● **THE PROBLEM**
Print the first line of the data below and every one after it, through the line containing "[66,63,334,76] [66,82,186,91] //", exactly as written.

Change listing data
◆ ◆ ◆ ◆ ◆

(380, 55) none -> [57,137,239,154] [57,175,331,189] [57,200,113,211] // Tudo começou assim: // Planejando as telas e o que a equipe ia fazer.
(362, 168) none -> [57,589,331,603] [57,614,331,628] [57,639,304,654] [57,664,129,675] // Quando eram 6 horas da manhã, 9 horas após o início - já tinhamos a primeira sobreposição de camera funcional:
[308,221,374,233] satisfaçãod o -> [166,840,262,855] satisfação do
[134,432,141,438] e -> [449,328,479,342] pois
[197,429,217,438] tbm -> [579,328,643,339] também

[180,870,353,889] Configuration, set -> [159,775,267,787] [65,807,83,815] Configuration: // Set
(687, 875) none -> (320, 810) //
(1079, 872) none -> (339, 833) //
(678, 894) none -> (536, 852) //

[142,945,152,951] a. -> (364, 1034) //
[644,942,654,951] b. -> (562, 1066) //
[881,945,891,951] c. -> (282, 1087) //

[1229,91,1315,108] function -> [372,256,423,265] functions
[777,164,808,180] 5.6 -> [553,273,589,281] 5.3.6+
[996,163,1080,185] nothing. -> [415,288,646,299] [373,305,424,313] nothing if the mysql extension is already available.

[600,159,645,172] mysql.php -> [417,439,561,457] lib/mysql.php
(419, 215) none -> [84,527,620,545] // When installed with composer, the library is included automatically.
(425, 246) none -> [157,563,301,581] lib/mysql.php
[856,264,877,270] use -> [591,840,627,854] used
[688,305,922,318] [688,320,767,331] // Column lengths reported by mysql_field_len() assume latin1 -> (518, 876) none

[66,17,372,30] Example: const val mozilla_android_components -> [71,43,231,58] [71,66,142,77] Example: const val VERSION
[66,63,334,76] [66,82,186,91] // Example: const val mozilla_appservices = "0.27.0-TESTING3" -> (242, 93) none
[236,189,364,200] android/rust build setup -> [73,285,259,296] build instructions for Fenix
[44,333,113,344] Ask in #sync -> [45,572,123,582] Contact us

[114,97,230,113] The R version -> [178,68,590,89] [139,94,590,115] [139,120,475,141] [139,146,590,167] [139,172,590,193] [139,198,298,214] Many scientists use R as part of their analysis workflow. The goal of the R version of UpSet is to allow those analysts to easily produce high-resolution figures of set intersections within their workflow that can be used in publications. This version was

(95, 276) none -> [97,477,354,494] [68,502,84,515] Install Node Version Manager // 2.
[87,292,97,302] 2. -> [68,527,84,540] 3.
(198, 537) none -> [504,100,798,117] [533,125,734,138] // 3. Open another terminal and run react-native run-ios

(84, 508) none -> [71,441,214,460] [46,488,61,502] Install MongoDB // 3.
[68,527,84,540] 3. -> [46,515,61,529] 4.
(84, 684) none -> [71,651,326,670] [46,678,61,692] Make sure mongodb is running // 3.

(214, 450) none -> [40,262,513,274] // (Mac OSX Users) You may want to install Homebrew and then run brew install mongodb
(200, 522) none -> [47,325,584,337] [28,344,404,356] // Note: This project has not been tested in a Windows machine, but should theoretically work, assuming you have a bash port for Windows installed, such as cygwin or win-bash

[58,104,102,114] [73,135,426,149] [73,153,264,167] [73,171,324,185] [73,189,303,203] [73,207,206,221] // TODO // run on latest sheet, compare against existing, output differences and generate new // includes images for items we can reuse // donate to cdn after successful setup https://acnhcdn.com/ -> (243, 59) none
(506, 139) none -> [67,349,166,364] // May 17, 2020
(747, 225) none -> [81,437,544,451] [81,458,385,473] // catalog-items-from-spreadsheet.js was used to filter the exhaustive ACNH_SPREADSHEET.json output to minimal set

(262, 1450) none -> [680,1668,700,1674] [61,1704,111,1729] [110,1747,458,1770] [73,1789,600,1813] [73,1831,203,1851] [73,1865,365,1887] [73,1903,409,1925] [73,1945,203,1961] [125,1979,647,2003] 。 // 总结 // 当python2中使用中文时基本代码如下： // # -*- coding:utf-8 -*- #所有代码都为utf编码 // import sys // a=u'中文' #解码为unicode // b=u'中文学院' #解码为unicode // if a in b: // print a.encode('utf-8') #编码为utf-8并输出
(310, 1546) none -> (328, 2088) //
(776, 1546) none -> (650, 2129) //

◆ ◆ ◆ ◆ ◆

● **RESPONSE**
(380, 55) none -> [57,137,239,154] [57,175,331,189] [57,200,113,211] // Tudo começou assim: // Planejando as telas e o que a equipe ia fazer.
(362, 168) none -> [57,589,331,603] [57,614,331,628] [57,639,304,654] [57,664,129,675] // Quando eram 6 horas da manhã, 9 horas após o início - já tinhamos a primeira sobreposição de camera funcional:
[308,221,374,233] satisfaçãod o -> [166,840,262,855] satisfação do
[134,432,141,438] e -> [449,328,479,342] pois
[197,429,217,438] tbm -> [579,328,643,339] também

[180,870,353,889] Configuration, set -> [159,775,267,787] [65,807,83,815] Configuration: // Set
(687, 875) none -> (320, 810) //
(1079, 872) none -> (339, 833) //
(678, 894) none -> (536, 852) //

[142,945,152,951] a. -> (364, 1034) //
[644,942,654,951] b. -> (562, 1066) //
[881,945,891,951] c. -> (282, 1087) //

[1229,91,1315,108] function -> [372,256,423,265] functions
[777,164,808,180] 5.6 -> [553,273,589,281] 5.3.6+
[996,163,1080,185] nothing. -> [415,288,646,299] [373,305,424,313] nothing if the mysql extension is already available.

[600,159,645,172] mysql.php -> [417,439,561,457] lib/mysql.php
(419, 215) none -> [84,527,620,545] // When installed with composer, the library is included automatically.
(425, 246) none -> [157,563,301,581] lib/mysql.php
[856,264,877,270] use -> [591,840,627,854] used
[688,305,922,318] [688,320,767,331] // Column lengths reported by mysql_field_len() assume latin1 -> (518, 876) none

[66,17,372,30] Example: const val mozilla_android_components -> [71,43,231,58] [71,66,142,77] Example: const val VERSION
[66,63,334,76] [66,82,186,91] // Example: const val mozilla_appservices = "0.27.0-TESTING3" -> (242, 93) none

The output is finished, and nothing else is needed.